What I am experiencing :
- on new sessions I am losing VAST amounts of context. I am trying to be a good bot owner and I always tell Molty to commit to memory, to write in tools.md, to write notes, to write project documentation and yet, my Molty feels completely lost when the session hammer drops and it feels like we are starting all over again.
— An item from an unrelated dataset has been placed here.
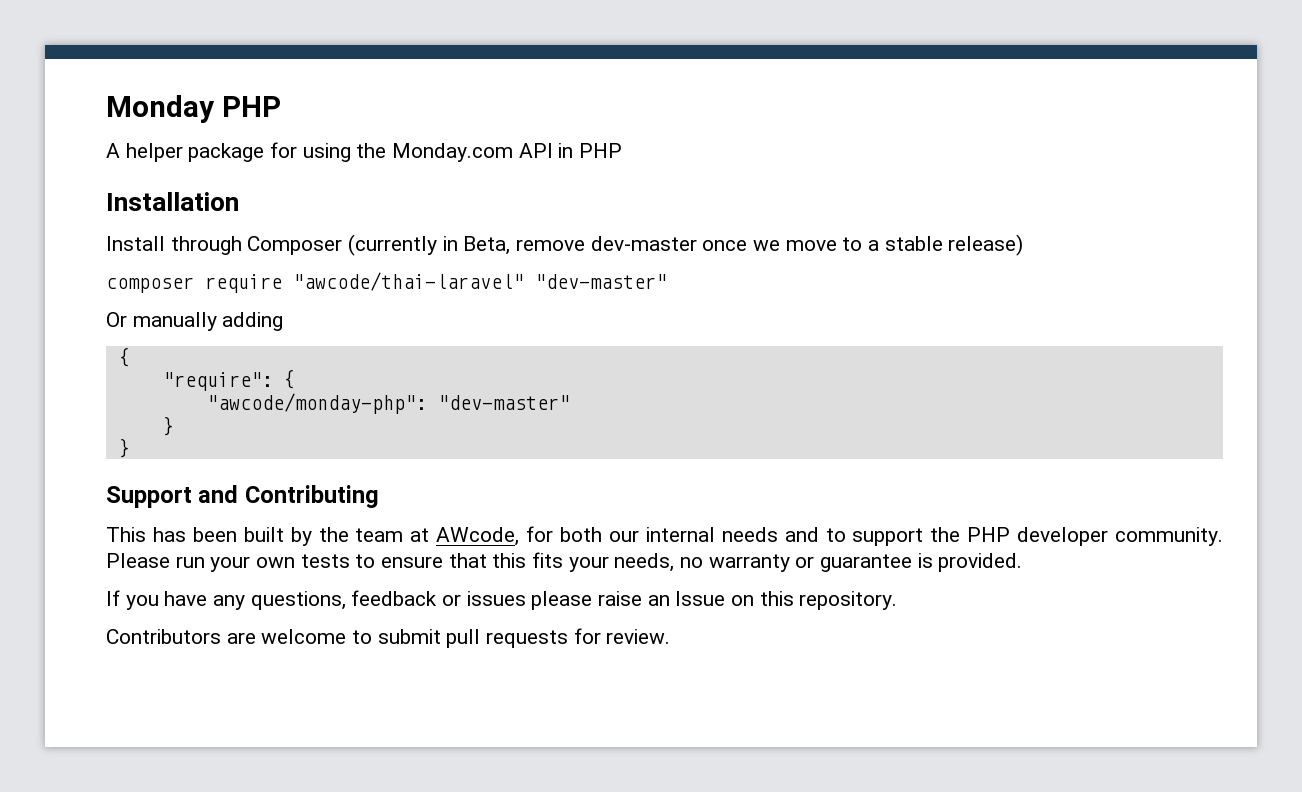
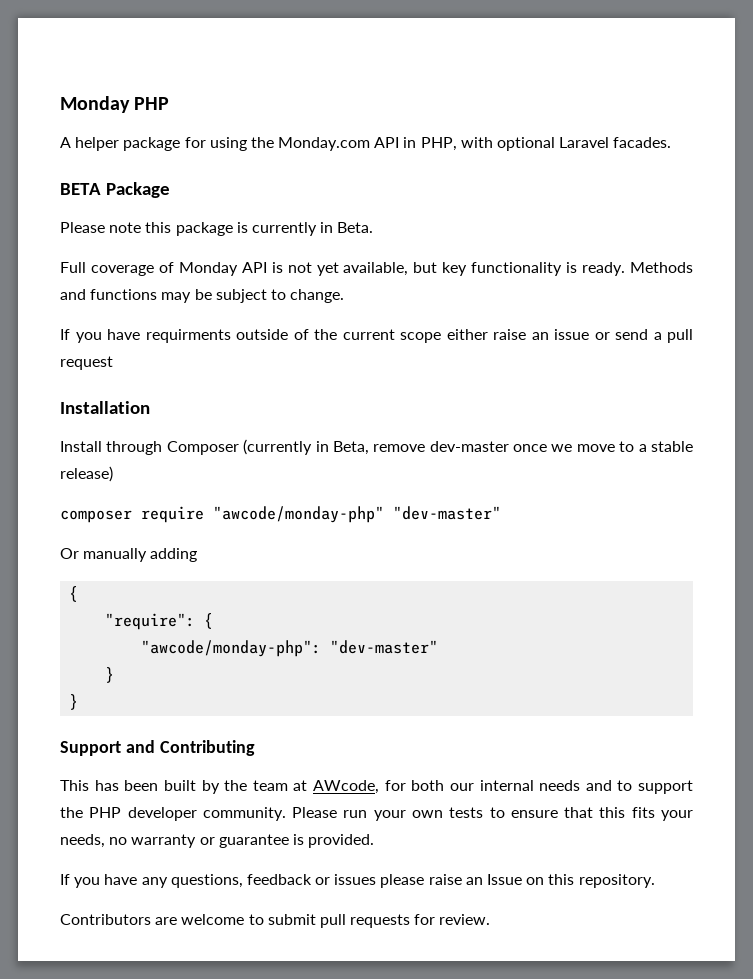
[579,143,623,158] PHP -> [420,137,672,151] [60,182,171,198] [60,222,374,236] [60,262,693,276] [60,289,345,303] [60,329,693,343] [60,356,113,370] PHP, with optional Laravel facades. // BETA Package // Please note this package is currently in Beta. // Full coverage of Monday API is not yet available, but key functionality is ready. Methods and functions may be subject to change. // If you have requirments outside of the current scope either raise an issue or send a pull request
[293,272,524,291] "awcode/thai-laravel" -> [213,506,384,523] "awcode/monday-php"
I've been researching the topic about memory and I am discovering that I might have broken my Molty from the very beginning.
What I mean :
"agents": {
"defaults": {
"model": {
"primary": "openai-codex/gpt-5.3-codex",
"fallbacks": [
"google-gemini-cli/gemini-3-pro-preview",
"openai-codex/gpt-5.2-codex"
]
},
"models": {
"google-gemini-cli/gemini-3-pro-preview": {},
"openai-codex/gpt-5.2-codex": {}
},
"workspace": "/home/clawdbot/clawd",
"memorySearch": {
"provider": "local",
"fallback": "none",
"local": {
"modelPath": "/home/clawdbot/.openclaw/models/bge-small-en-v1.5.Q4_K_M.gguf"
}
},
"compaction": {
"mode": "safeguard"
},
"heartbeat": {
"every": "30m",
"session": "main",
"target": "telegram",
"prompt": "Check: Any blockers, opportunities, or progress updates needed?"
},
"maxConcurrent": 4,
"subagents": {
"maxConcurrent": 8
}
}
},
"tools": {
"profile": "coding",
At some point my Molty told me that it's better to have this local memory vectorizaton tool and I trusted it. But maybe it's the problem and by that I mean the memory search local with the .gguf model. Also the "compaction": {
"mode": "safeguard" is a part that worries me. Isn't it better to set the compaction to some threshold and also use a prompt? like store memories now we are near the threshold? Thank you! I will appreciated it if you share how to deal with this in the best way!